[Extracted data entries]
-- -- --

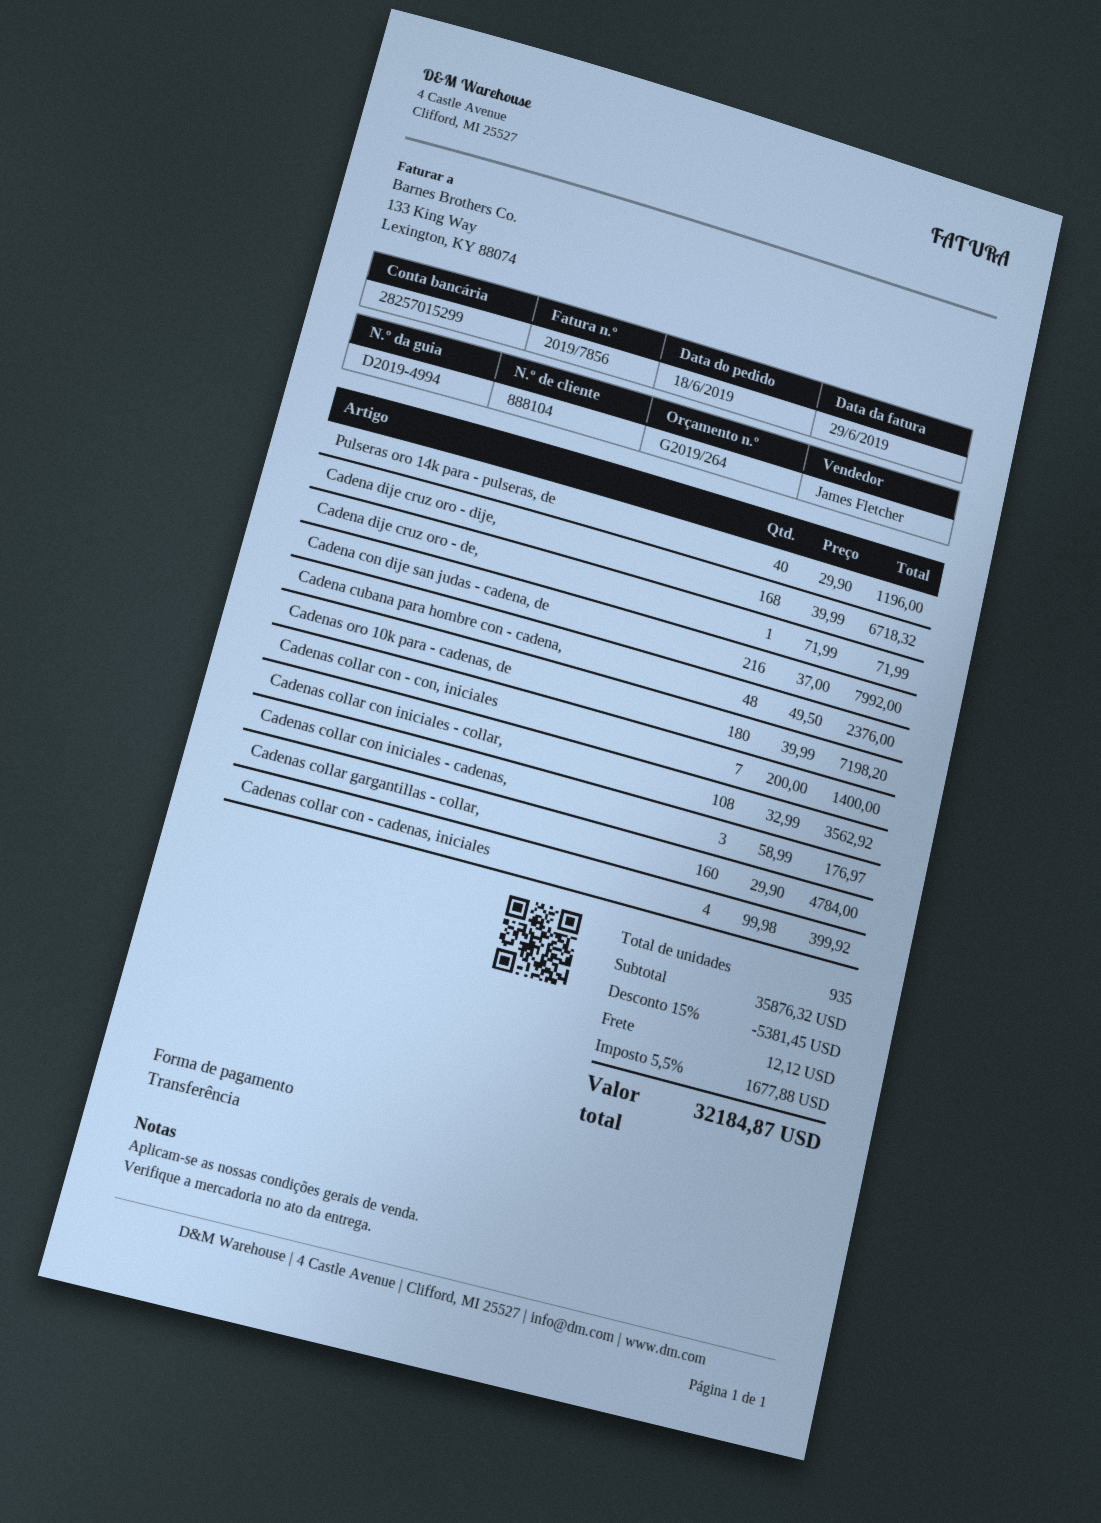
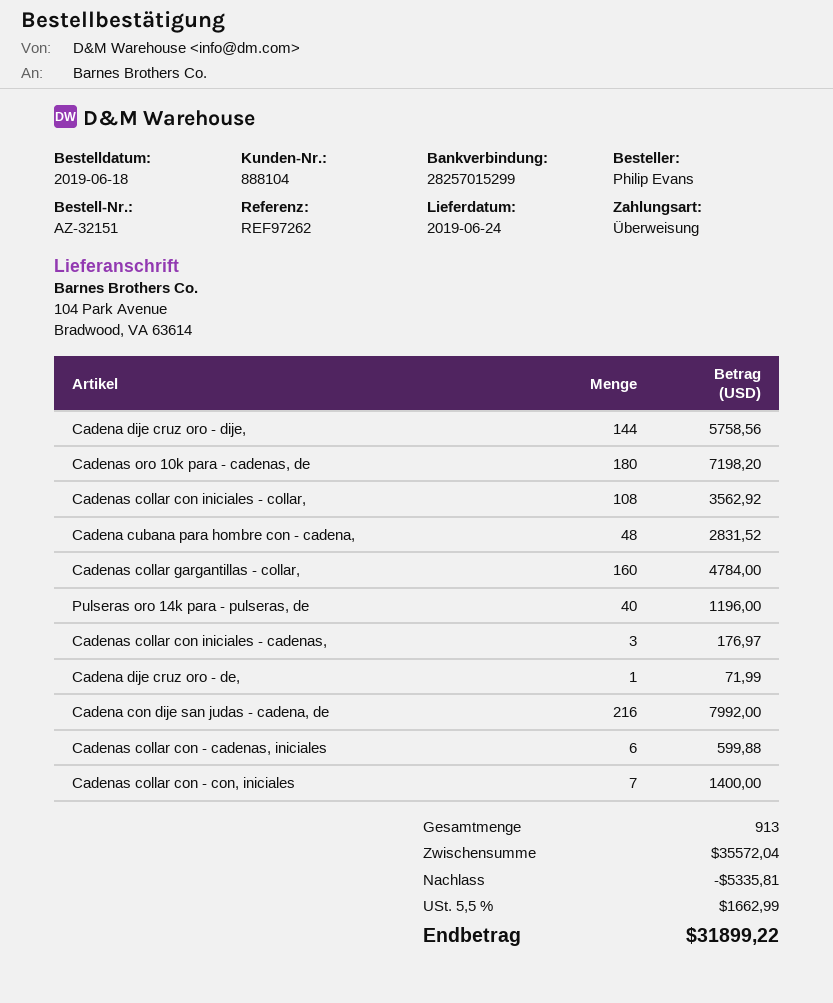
Cadena dije cruz oro - dije,: 168 for 6718.32 -> 144 for 5758.56
Cadena cubana para hombre con - cadena,: 48 for 2376.00 -> 48 for 2831.52
Cadenas collar con - cadenas, iniciales: 4 for 399.92 -> 6 for 599.88
total quantity: 935 -> 913
subtotal: 35876.32 -> 35572.04
discount: 5381.45 -> 5335.81
shipping: 12.12 -> none
tax: 5.5% = 1677.88 -> 5.5% = 1662.99
total: 32184.87 -> 31899.22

-- -- --

Copy exactly, and only, the lines from the line that contains "subtotal: 35876.32 -> 35572.04" through the end of the data above.

subtotal: 35876.32 -> 35572.04
discount: 5381.45 -> 5335.81
shipping: 12.12 -> none
tax: 5.5% = 1677.88 -> 5.5% = 1662.99
total: 32184.87 -> 31899.22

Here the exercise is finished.